The proposed use case is depicted in Figure 4. For clarity, the use case is focused on only two specific domains out of the large number of classic domains that cover smart cities. More specifically, it focuses on the domain of smart traffic and intelligent gas pipelines and how the proposed architecture is designed to exploit this multidomain approach to detect and provide a coordinated response between these domains with the lowest possible latency. More specifically, the set of interconnected devices in the gas pipeline domain consists of a series of sensors installed in the pipelines that collect information on the state of these pipelines in different sections (e.g., pressure, gas velocity, gas density, and the location of the sensor). This large amount of information collected periodically will be transmitted and processed by the corresponding NGSI gateways to detect anomalies, based on a previous configuration. An example of this configuration could be as follows: if the gas pressure reported by a sensor is greater than 70 bar for 10 minutes, an alert should be generated. Once the alert has been generated, the proposed architecture is capable of propagating that alert to other domains that may be interested with minimal latency.

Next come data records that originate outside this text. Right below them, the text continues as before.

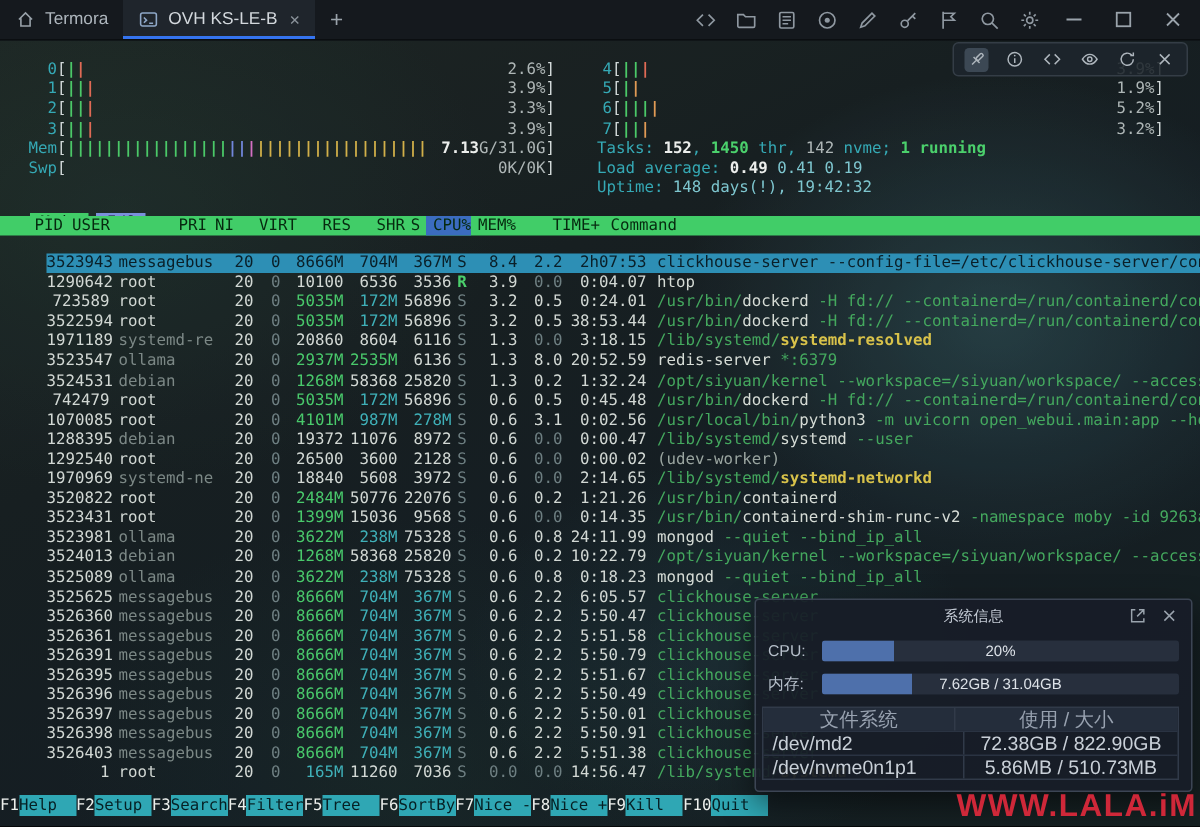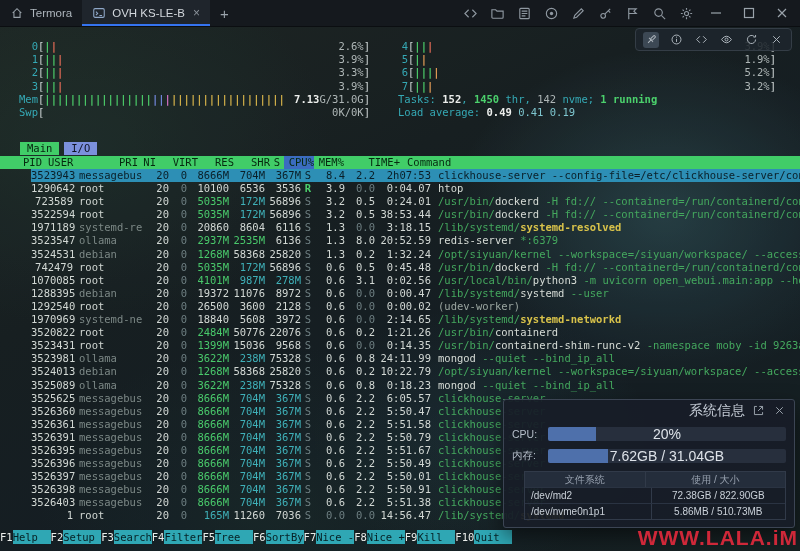"Uptime:" div.mline { html: none -> <div><span>Uptime: </span><span>148 days(!), 19:42:32</span></div> }
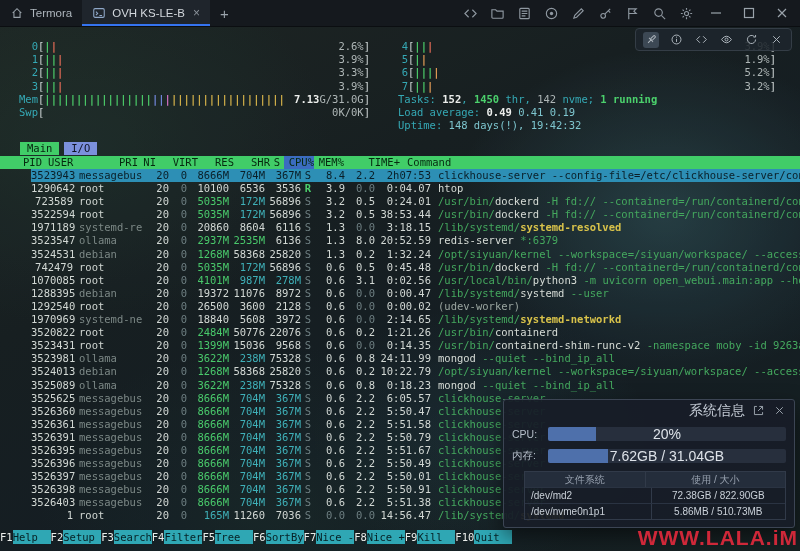"PID" .phead { top: 130px -> 118px }
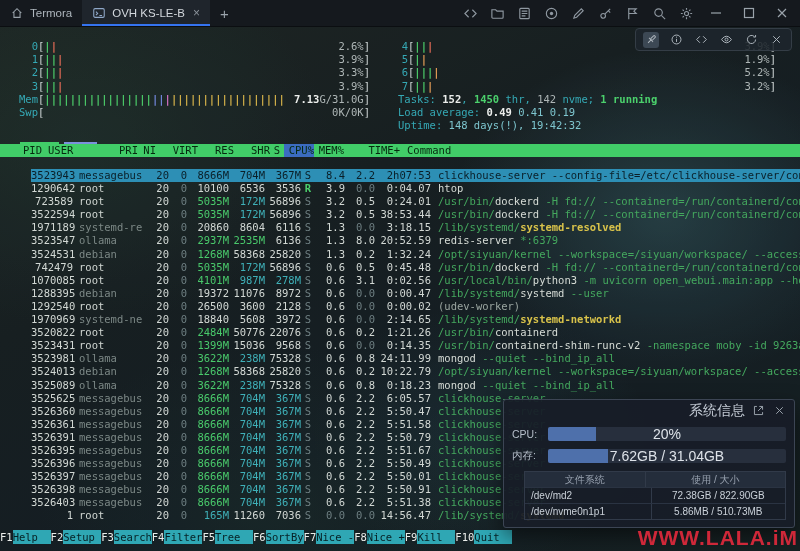"系统信息" .panel-title { font-size: 14px -> 10px; text-align: right -> center }
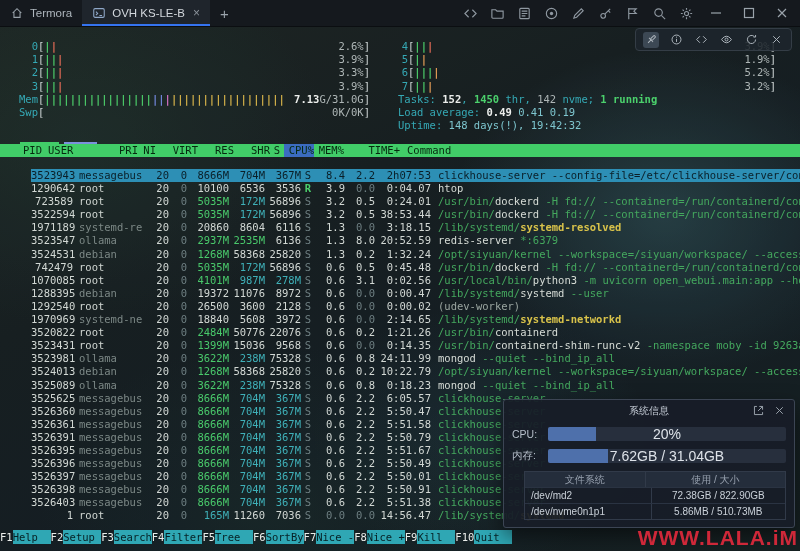"20%" .pm-text { font-size: 14px -> 10px }
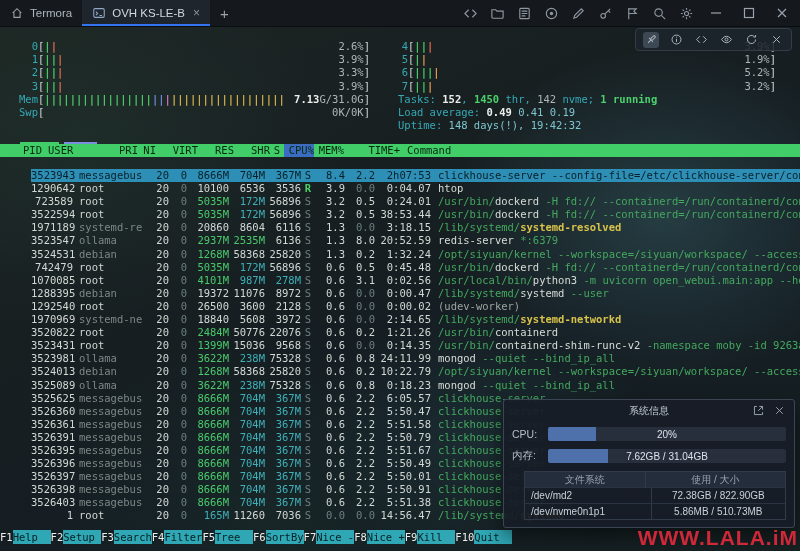"文件系统" .fstable { font-size: 10px -> 13px; margin: 1px 8px 7px 20px -> 1px 8px 7px 4px }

Continuing with the scenario outlined above, the alert previously generated could spread to the smart traffic domain, where the domain’s interconnected devices are traffic lights and intelligent signals, which could cut off traffic on the streets affected by the gas incident and redirect traffic to safer routes, thus avoiding a possible catastrophe.


Figure 4 
Adaptation of the proposed fog computing architecture to a multidomain use case scenario focused on smart traffic and gas pipeline domains. The proposed architecture allows detecting anomalies in a gas pipeline and creating an alert that can be broadcast to other interested domains such as the smart traffic domain to a rapid and adequate reaction with low-latency.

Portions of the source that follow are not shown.